現在の新型コロナウイルスのパンデミックの結果として、多数の低分子薬物が、新型コロナウイルスの潜在的な治療薬として再調査されています。クロロキンは、その誘導体であるヒドロキシクロロキンと同様、長年にわたって抗マラリア薬として処方されている低分子薬物で、現在注目を浴びています。最前線の医療従事者の SARS-CoV-2 感染をクロロキンによって予防または重症度を軽減できる可能性について調べるため、世界的な大規模の臨床試験の計画が立てられつつあります1。治療薬開発における特性解析を支援するため、このアプリケーションブリーフでは、リン酸クロロキンの分析のための、最新の MS に適合した分析法を提供しています。質量分析法(MS)により、製造プロセスまたはルーチン検査で生じる新しい成分や未知の成分を正確に同定することができます。現在の USP モノグラフ分析法と比較すると、新しい分析法では分離能が高く、テーリングが少なく、分析時間が短縮されます。

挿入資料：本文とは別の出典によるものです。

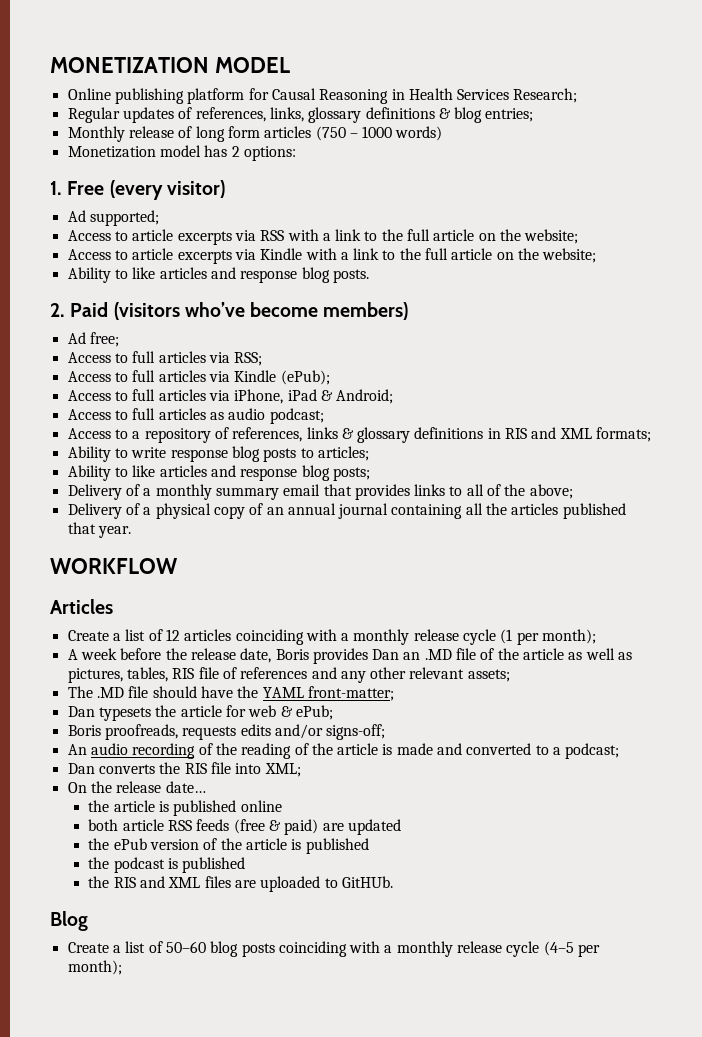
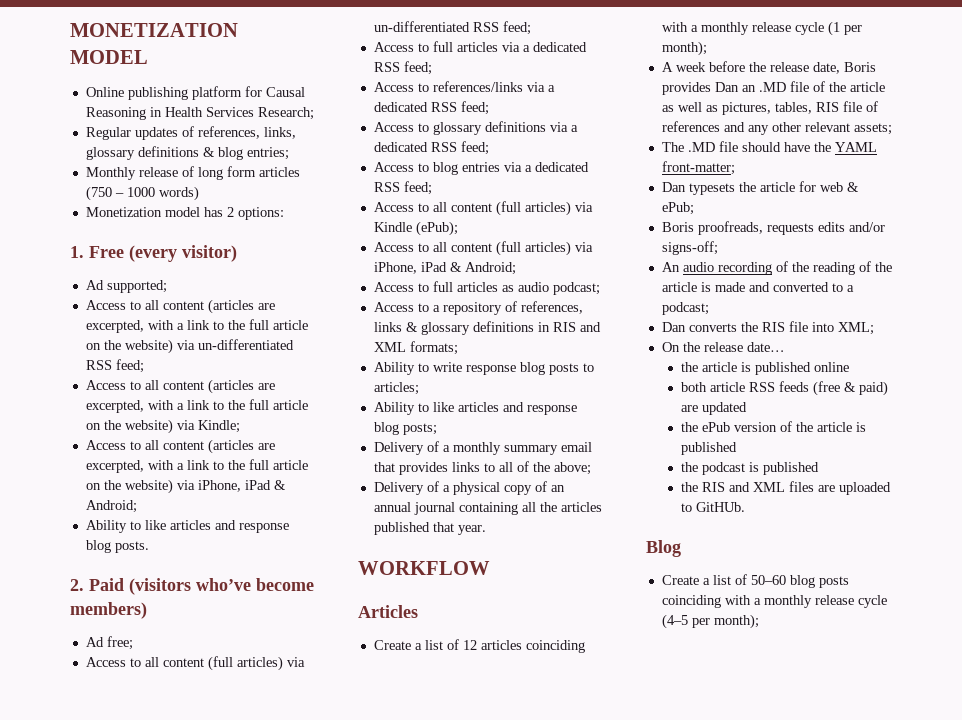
[132,229,579,245] [67,248,597,264] article excerpts via RSS with a link to the full article on the website; // Access to article excerpts via Kindle with a link to the full article on the website; -> [144,299,275,314] [85,319,308,333] [85,339,294,354] [85,359,144,373] [85,379,275,394] [85,399,308,413] [85,419,240,434] [85,439,275,454] [85,459,308,473] [85,479,286,494] [85,500,137,513] all content (articles are excerpted, with a link to the full article on the website) via un-differentiated RSS feed; // Access to all content (articles are excerpted, with a link to the full article on the website) via Kindle; // Access to all content (articles are excerpted, with a link to the full article on the website) via iPhone, iPad & Android;
[132,351,263,366] [67,370,230,382] full articles via RSS; // Access to full articles via -> [144,656,305,671] [373,21,531,35] [373,41,587,52] [373,61,432,75] [373,81,555,92] [373,101,489,115] [373,121,578,135] [373,141,489,155] [373,162,589,175] [373,181,432,195] [373,201,593,216] all content (full articles) via un-differentiated RSS feed; // Access to full articles via a dedicated RSS feed; // Access to references/links via a dedicated RSS feed; // Access to glossary definitions via a dedicated RSS feed; // Access to blog entries via a dedicated RSS feed; // Access to all content (full articles) via
[132,389,206,401] full articles -> [432,241,571,256] all content (full articles)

クロロキン(CQ)およびその誘導体であるヒドロキシクロロキンは、長年にわたってマラリアの化学的予防法として処方されており、最近では慢性自己免疫疾患の治療の補助として処方されています2。 興味深いことに、in vitro 研究により、この医薬品の有効成分が SARS-CoV-2 の感染を阻害する可能性が示されています3。 CQ は、ACE2 の阻害により、ウイルス感染を防げると考えられてます3。 in vitro 研究および提案された作用機序の結果として、COVID-19 Research Outcomes Worldwide Network(新型コロナウイルス研究成果グローバルネットワーク、CROWN)は、世界各地の最前線の医療従事者への新型コロナウイルス感染に対するクロロキンの有効性試験の準備を行っています1。
このアプリケーションブリーフでは、USP のシステム適合性の要件を満たしつつ、MS 適合バッファーを使用したリン酸クロロキン錠の最新の改良分析法について紹介しています。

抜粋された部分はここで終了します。